# 식권이 드디어 유효해지는 순간이었다



## lexiophile

Hi everyone! As an advanced learner of Korean, I'm starting to try to read Korean literature on my own and have run into a few sentences I don't quite understand. (from the short story 1인용 식탁 by 윤고은-- I definitely recommend it!). I'm wondering if any native speakers or speakers more advanced than myself might be able to clarify the meaning of some of the sentences below.

식권이 드디어 유효해지는 순간이었다.-- Does 유효 here refer to being useful or being used?

xxx [Moderator note: please open a thread for each question you have, with a proper title and sufficient context. Thanks.
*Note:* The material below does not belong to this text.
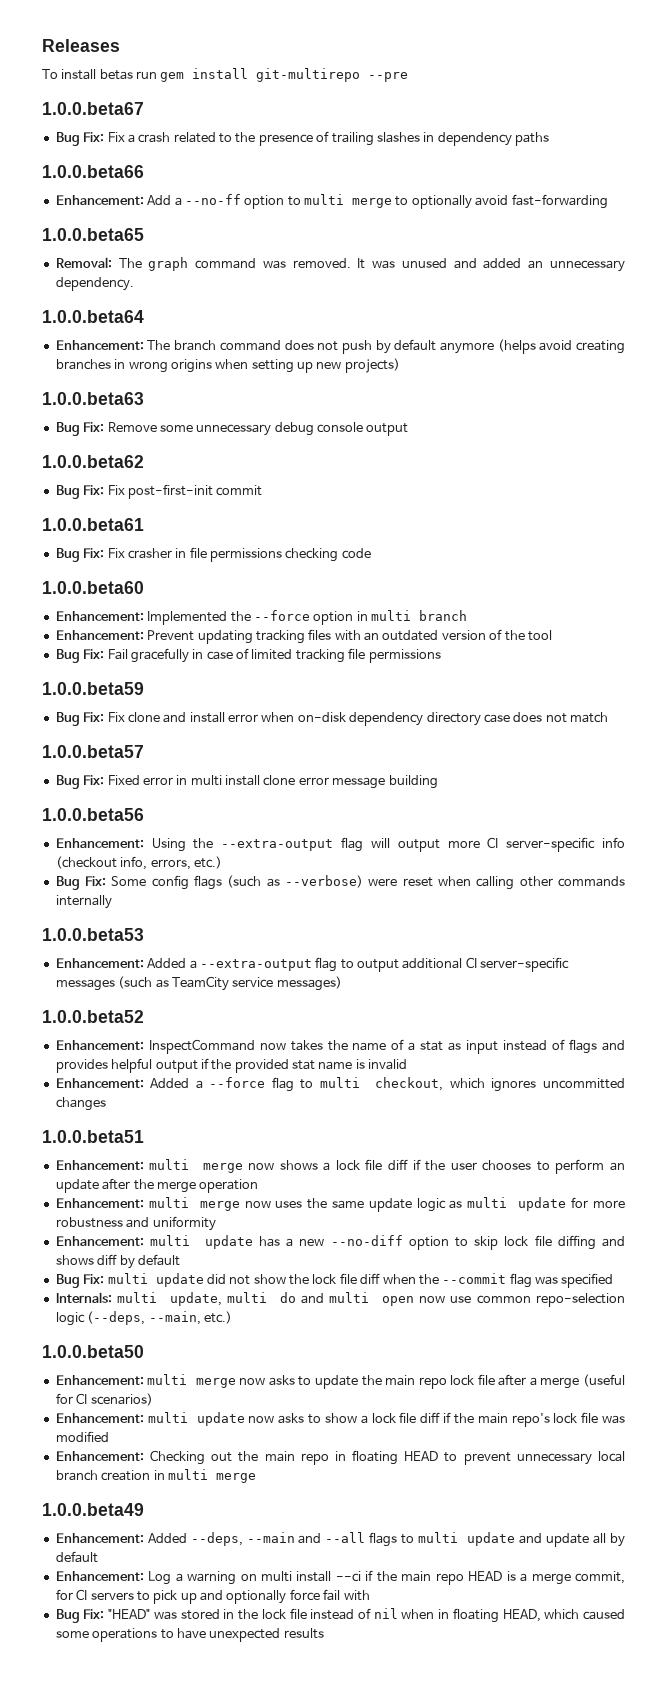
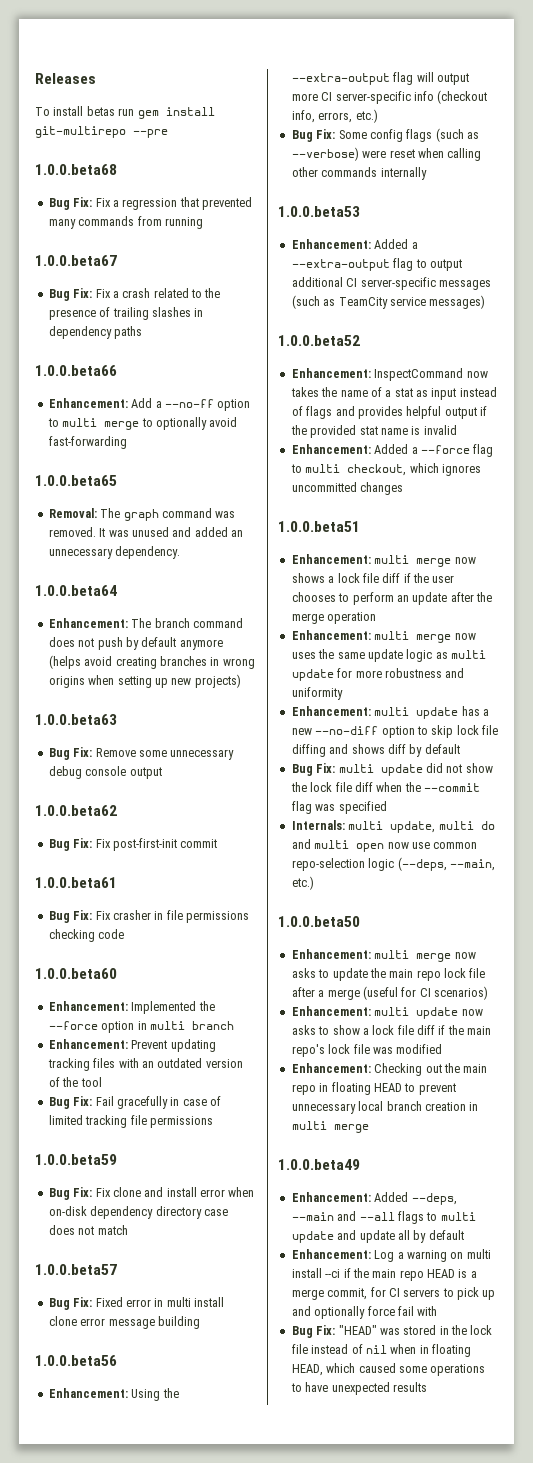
+ 1.0.0.beta68
+ Bug Fix: Fix a regression that prevented many commands from running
Cherine]

I really appreciate anyone's help!


----------



## i5369

식권이 드디어 유효해지는 순간이었다.-- Does 유효 here refer to being useful or being used?
=> 유효 means 'useful' in this context; It was the moment when the eating ticket (식권) became useful.

Hope my explanation might be helpful; and I think you really are the advanced Korean learner.

YC


----------



## Hit Girl

식권이 드디어 유효해지는 순간이었다.

> It has more to do with 'being useful' - _This was the moment when the meal tickets became handy_.


----------



## nagomi

It does make sense. But, in my opinion, I don't think anybody would ever say "식권이 드디어 유효해지는 순간이었다."

it's a literature, not a real language. So be cautious not to be affected by it.

people would rather say "식권이 드디어 쓸모 있었다."

it's like "천만에요."

some Koreans argue that "천만에요." is actual existing phrase in Korean language, but they ever never forever have said that in their "current" life.


----------